OMB's Mid-Session Review

September 1, 2011
 

On September 1, 2011—48 days after it was required to—the Office of Management and Budget (OMB) released its annual Mid-Session Review (MSR), a supplemental update to the president’s budget containing revised estimates of receipts, outlays, budget authority, and the budget deficit for fiscal years 2011 through 2021.  The MSR confirms that the federal government remains on a dangerous fiscal course that will continue to restrain job creation and economic growth.  This review, along with CBO’s August baseline update, both show that three years of unprecedented spending and borrowing have done nothing to boost our flagging economy or create jobs.  Instead, the Democrats’ spending spree has pushed our nation toward the brink of bankruptcy and frozen our economy in a state of uncertainty.

OMB’s Mid-Session Review by the numbers

Budget Deficits:

  • According to OMB, the FY 2011 budget deficit will total $1.316 trillion or 8.8 percent of GDP, marking the third straight year with deficits in excess of $1 trillion.  Prior to 2009, the highest budget deficit in history was $459 billion
  • Over ten years, deficits are projected to total $5.755 trillion.  This estimate reflects $1.5 trillion in assumed deficit reduction achieved by the Joint Select Committee on Deficit Reduction.  Without these savings, the ten-year deficit would total $7.255 trillion.

Spending:

  • OMB estimates that spending in FY 2011 will total $3.63 trillion or 24.3 percent of GDP.  This would be the third highest spending total in history, eclipsed only by the spending levels in 2009 and 2010.
  • Spending is projected to grow each year, reaching $5.603 trillion in 2021, an increase of 54 percent over ten years.

Debt Held by the Public:

  • To pay for President Obama’s spending spree, OMB estimates that the debt held by the public will increase from $10.264 trillion in 2011 to $17.137 trillion in 2021, an increase of 67 percent.
  • In 2021, OMB estimates that debt held by the public will be 70.5 percent of GDP.

Unemployment:

  • According to OMB’s alternative assumptions (based on the “latest available data”), unemployment will average 9.1 percent in 2011, 9 percent in 2012, and 8.5 percent in 2013.
  • OMB projects that unemployment will remain high for years to come and will not fall below 8 percent until 2014.  President Obama’s economic advisors promised that unemployment would not exceed 8 percent if the stimulus was passed in February 2009.

Economic Growth:

  • OMB predicts (based on their alternative economic assumptions) that real GDP will increase by 1.7 percent in 2011, down from an expected 2.7 percent growth rate in February 2011 when the president’s budget was first released. 
  • OMB projects modest economic growth in 2012, with a growth rate of 2.6 percent followed by 3.5 percent in 2013.

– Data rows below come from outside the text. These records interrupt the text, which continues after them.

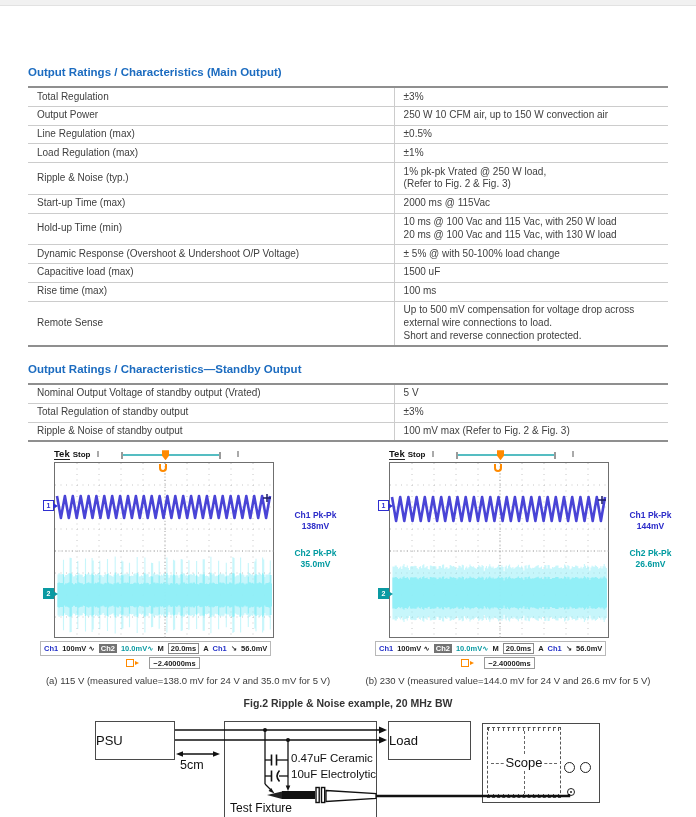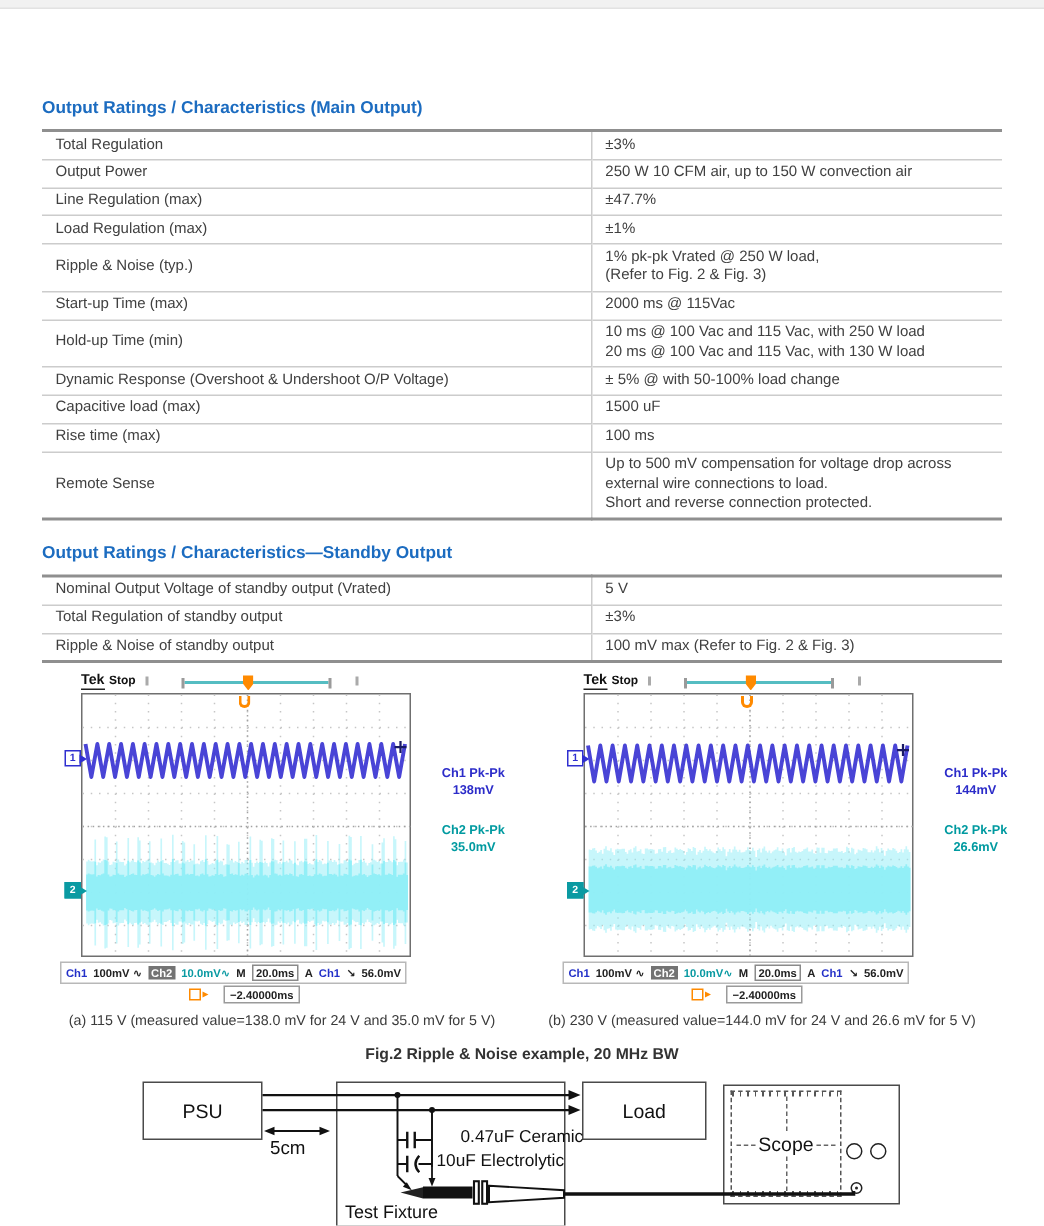"±47.7%" td.val { text: 47.7% -> 0.5% }
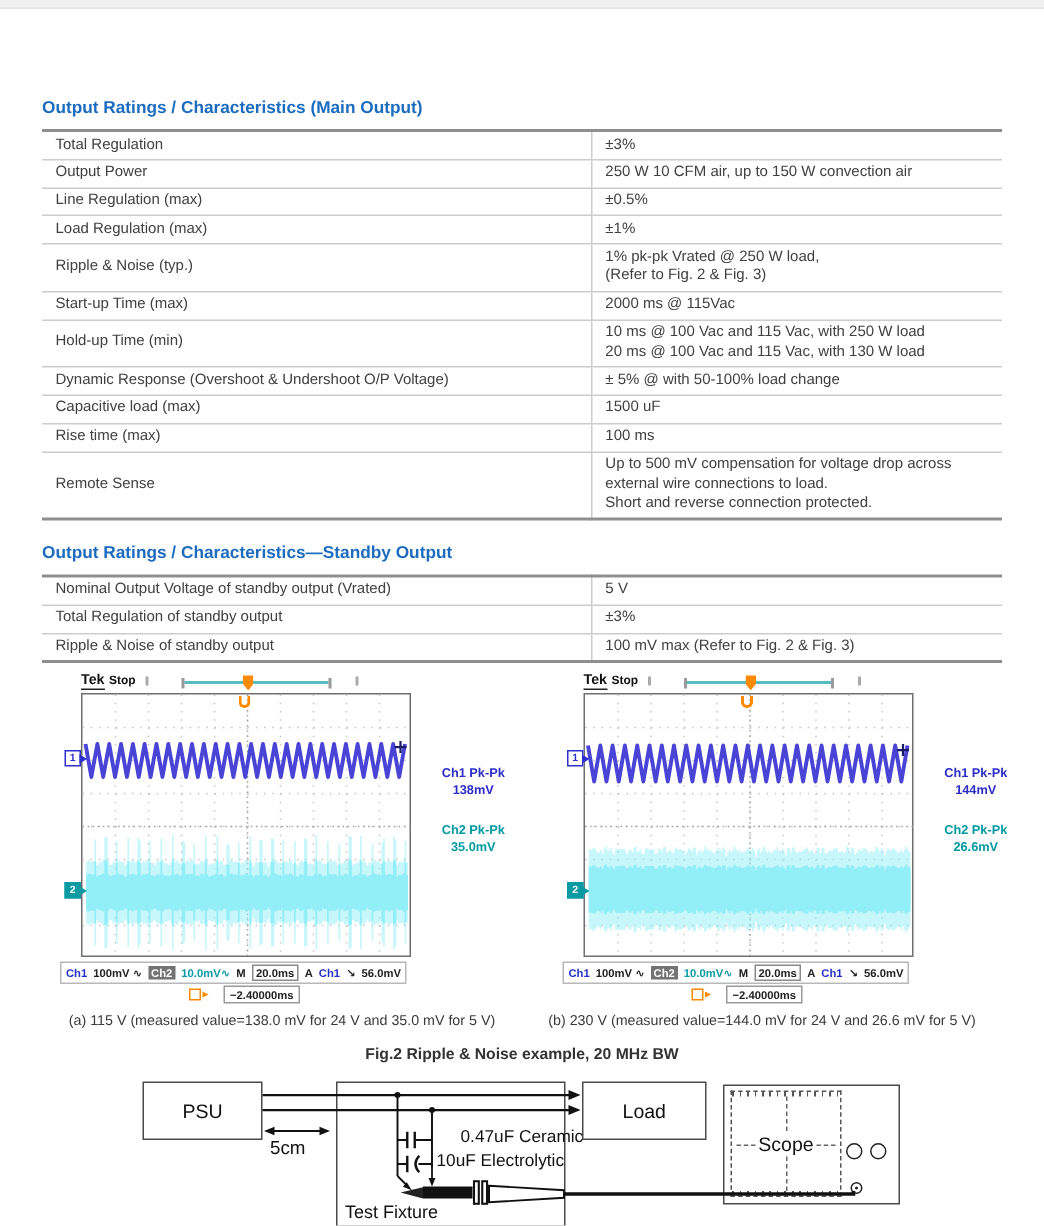"PSU" .dbox { justify-content: center -> flex-start }
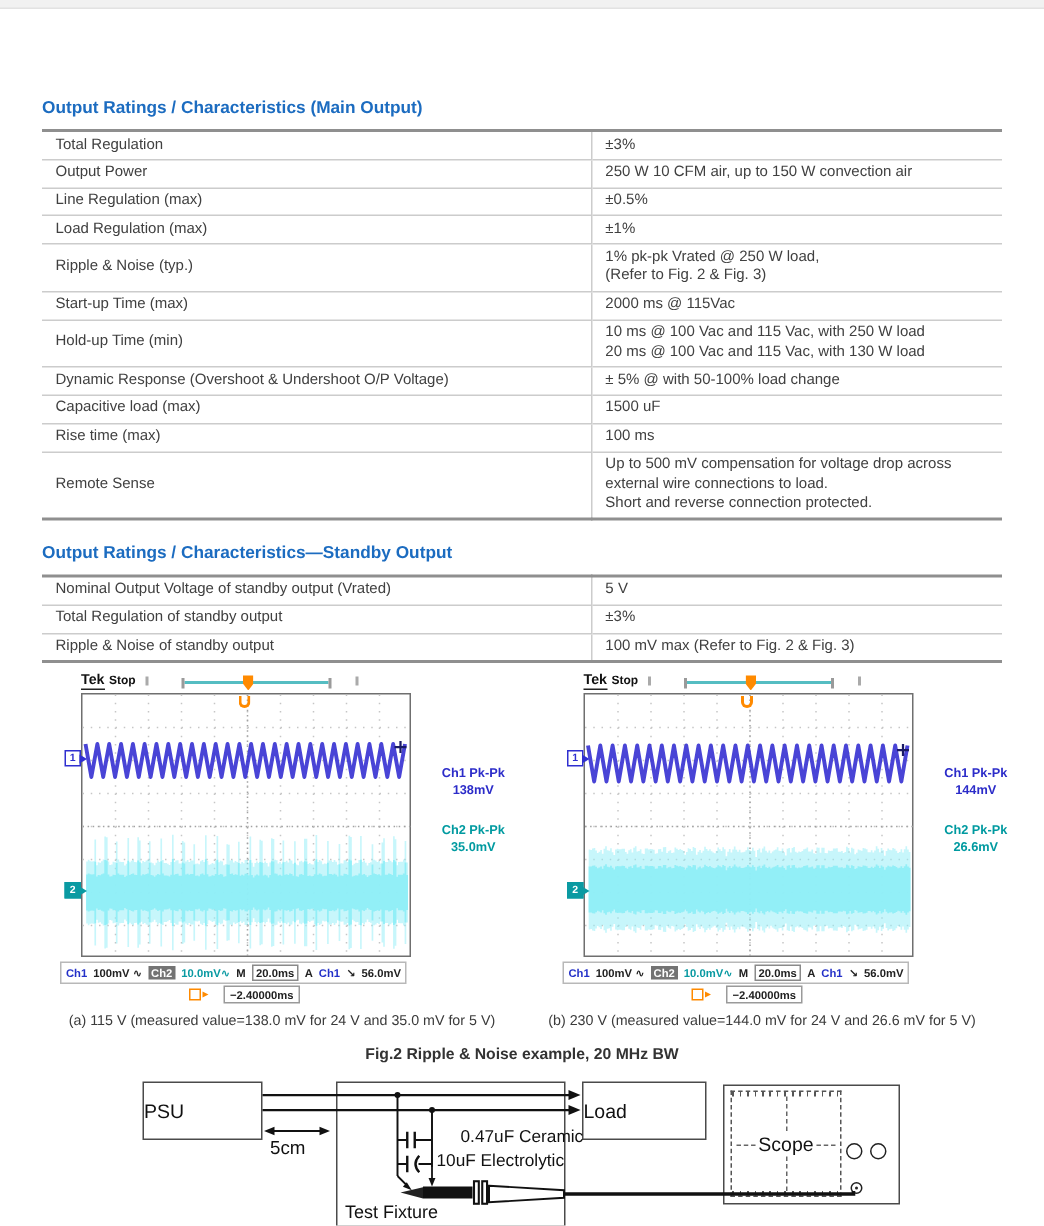"0.47uF Ceramic" .lbl-cap1 { left: 263px -> 247px }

OMB’s Mid-Session Review Compared to CBO August Update

 

CBO’s August Baseline Update Compared to OMB's Mid-Session Review
(All values in billions of dollars unless otherwise noted; OMB percentages represent alternative economic assumptions)

Category

CBO’s Updated Budget and Economic Outlook, August 2011

OMB’s Mid-Session Review of the Budget, September 2011

FY 2011 Spending

3,597

3,630

FY 2011 Tax Revenue

2,314

2,314

FY 2011 Deficit

-1,284

-1,316

FY 2011 Deficit as a % of GDP

8.5 percent

8.8 percent

Ten-Year Spending (2012 -2021)

43,908

45,120

Ten-Year Revenue (2012- 2021)

39,221

37,865

Ten-Year Deficits (2012 - 2021)

-4,687

 -5,755 (see note below)

FY 2011 Debt Held by the Public

10,164

10,264

FY 2021 Debt Held by the Public

14,541

17,137

2012 Unemployment Average

8.7 percent

9.0 percent

2013 Unemployment Average

8.7 percent

8.5 percent

2011 Real GDP Growth

2.4 percent

1.7 percent

2012 Real GDP Growth

2.6 percent

2.6 percent

2013 Real GDP Growth

1.7 percent

3.5 percent

Note: The OMB MSR includes $1.5 trillion in deficit reduction over the next ten years as a result of the efforts on the Joint Select Committee on Deficit Reduction established by S. 365.  Excluding those savings, the ten-year deficit under the president’s budget would total $7.255 trillion, according to OMB.